Straining & secondary fermentation of red wine

After a week, it is time to separate the pulp from the juice. Use a muslin straining bag (boil it for 5 minutes to sterilise it first), or a sterilised kitchen strainer and a funnel, straining the juice into a sterilised demijohn. If using a muslin bag, give it a good squeeze at the end, to extract as much juice as possible. The demijohn should be filled to within two inches (5cm) of the neck. Fit a bung and airlock to the demijohn and half-fill the airlock with water. Allow the must to ferment out at 18-22°C, which will take another 2-3 weeks.

Secondary fermentation of white wine

After about a week, the most vigorous fermentation will usually be over and a sediment will have formed. At this stage it is desirable to siphon the wine off the sediment, into a clean, sanitised secondary fermentation vessel. Leave to ferment for a further 2-3 weeks.

Racking

After 3 weeks, all fermentation should have completed, with no more bubbles rising and no fizzing at the surface of the liquid. If there is still signs of activity, then leave it longer. If fermentation has stopped, then it’s time to rack (transfer) the wine off the sediment, into a clean, sterilised demijohn, using a sterilised piece of siphon tubing. A racking cane with a sediment trap will help you transfer the maximum amount of wine, without sucking up any sediment. Take a hydrometer reading and make a note of the finishing gravity (FG).

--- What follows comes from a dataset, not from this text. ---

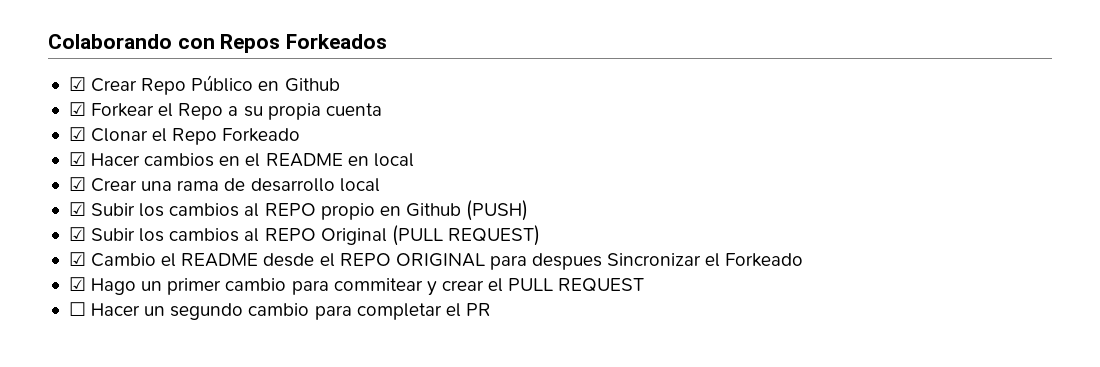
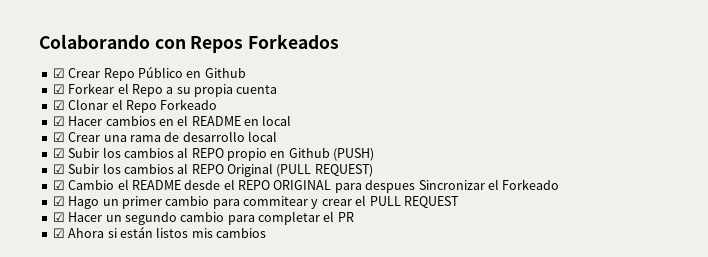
- ☐ Hacer un segundo cambio para completar el PR
+ ☑ Hacer un segundo cambio para completar el PR
+ ☑ Ahora si están listos mis cambios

You can now work out the alcohol content of your wine, using this formula: Alcohol by volume = (Starting Gravity – Finishing gravity) x 131.25

Leave the wine for two to three months, by which time a second sediment should have formed. Rack off the sediment into a clean, sterile demijohn. The wine may have started to clear at this point, but if not, move it somewhere cool to continue clearing. If it hasn’t cleared after 2 months, then it will need some help in the form of finings.

Adjusting for taste

Many wines will ferment out dry, in other words, the yeast will use up all the available sugar, turning it into alcohol. Before bottling, you should taste your wine and determine if it is to your taste, or if it is too dry. Some hydrometers come with markings indicating the level of sweetness, but if yours doesn’t, then use this as a guide:

  • Dry 1.000 to 0.0990
  • Medium: 1.005 to 0.995
  • Sweet: 1.015 to 1.005

If you wish to sweeten your wine, then you will with either need to ensure there is no more active yeast around to restart fermentation, or use an artificial sweetener. If using sugar, to prevent fermentation starting again, use fermentation stopper (Potassium sorbate), sometimes called wine stabiliser. Add a small amount of sugar and re-taste. Keeping adding small amounts of sugar until the desired amount of sweetness is obtained. Remember, you can sweeten a dry wine, but you can’t make a sweet wine drier!

Bottling

Once your wine has cleared, it is time to bottle it. A full demijohn will fill 6 standard wine bottles. Sterilise all the bottles, corks or caps and your siphon tube. Siphon carefully into each bottle, leaving any sediment behind in the demijohn. If using corks, allow the bottles to stand upright for 24 hours, before storing on their sides. Corks must be kept in contact with the wine, to ensure they stay wet, otherwise they can shrink and allow oxygen into the bottle, which will spoil the wine.

Maturing

Your wine may be ready to drink at this stage, but most wines will benefit from being allowed to mature. How long is up to you, but most home brewed wine will benefit from at least one year’s ageing.